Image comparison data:

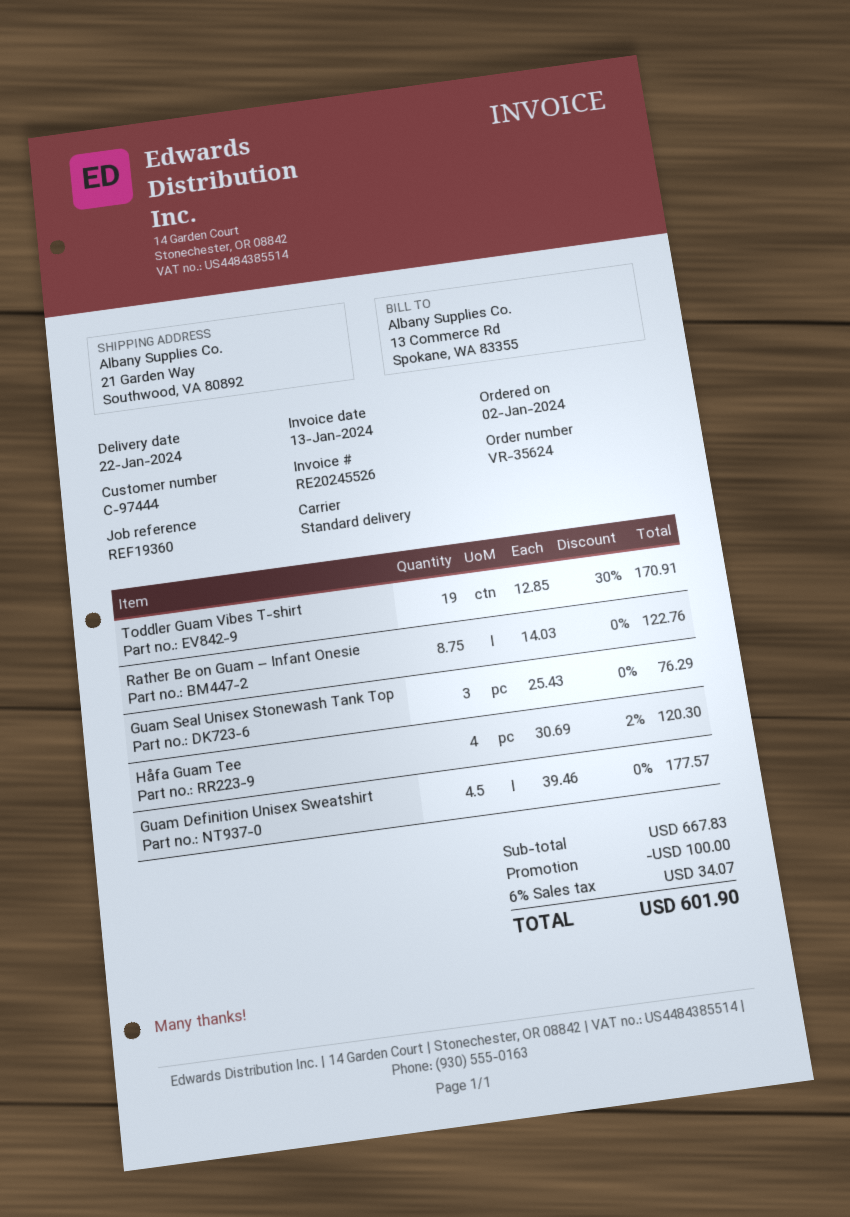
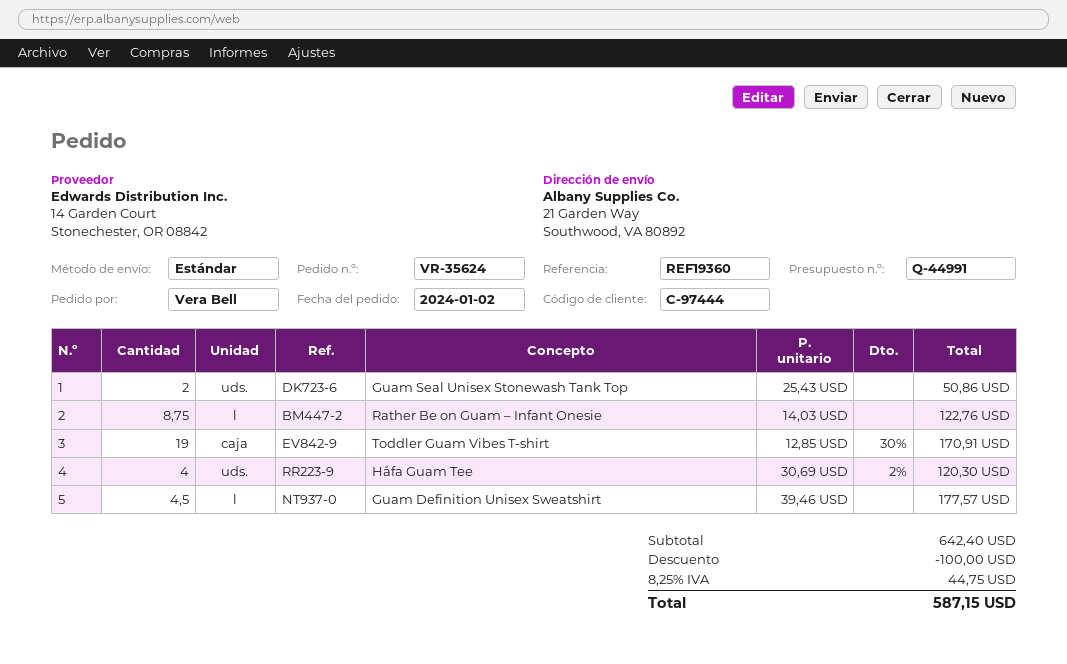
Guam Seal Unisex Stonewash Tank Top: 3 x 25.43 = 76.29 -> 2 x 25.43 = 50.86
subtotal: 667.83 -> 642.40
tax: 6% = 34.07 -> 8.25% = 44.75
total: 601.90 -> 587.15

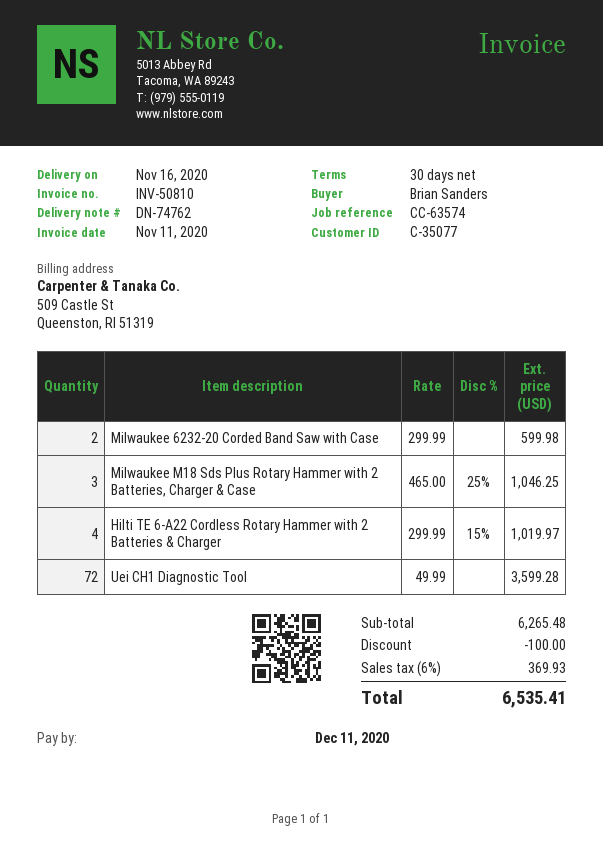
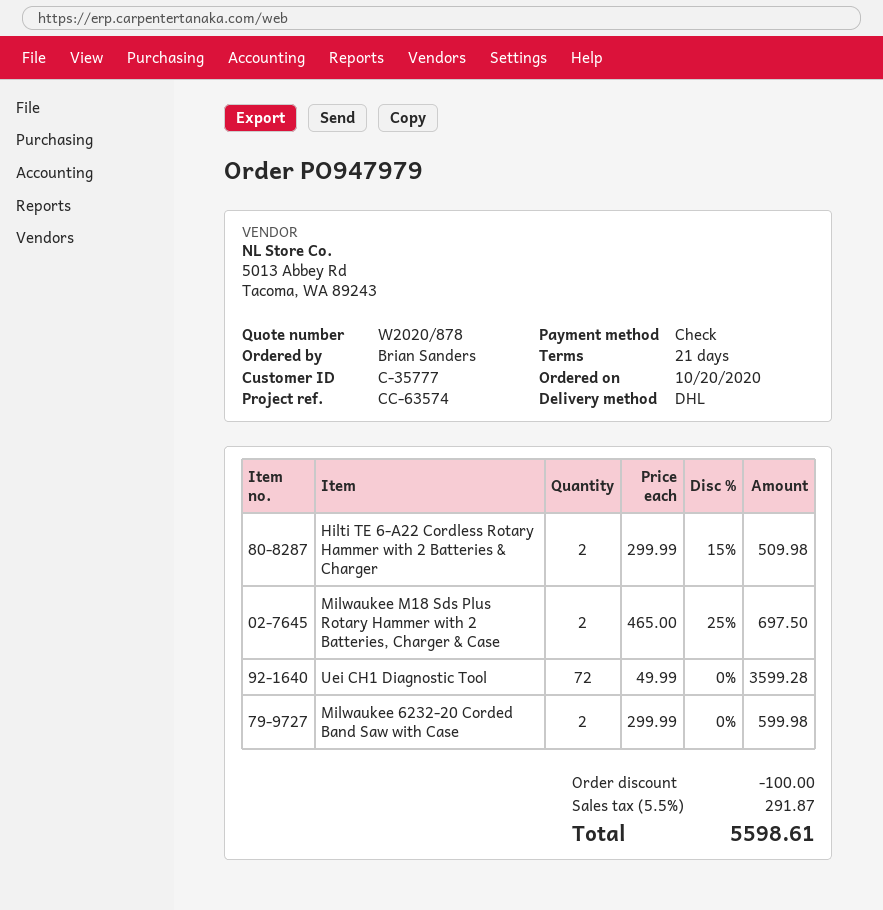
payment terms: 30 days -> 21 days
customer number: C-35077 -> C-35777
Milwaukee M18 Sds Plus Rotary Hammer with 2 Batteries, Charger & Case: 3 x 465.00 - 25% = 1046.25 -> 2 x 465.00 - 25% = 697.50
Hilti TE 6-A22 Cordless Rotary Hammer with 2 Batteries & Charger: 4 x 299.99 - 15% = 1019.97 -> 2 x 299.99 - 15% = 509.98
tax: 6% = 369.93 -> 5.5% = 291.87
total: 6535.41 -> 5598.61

Instructions for the task:
Say again, exactly, only those lines of the records that run from the start through the line with "Milwaukee M18 Sds". Pictures are to be skipped.

Task output:
Guam Seal Unisex Stonewash Tank Top: 3 x 25.43 = 76.29 -> 2 x 25.43 = 50.86
subtotal: 667.83 -> 642.40
tax: 6% = 34.07 -> 8.25% = 44.75
total: 601.90 -> 587.15

payment terms: 30 days -> 21 days
customer number: C-35077 -> C-35777
Milwaukee M18 Sds Plus Rotary Hammer with 2 Batteries, Charger & Case: 3 x 465.00 - 25% = 1046.25 -> 2 x 465.00 - 25% = 697.50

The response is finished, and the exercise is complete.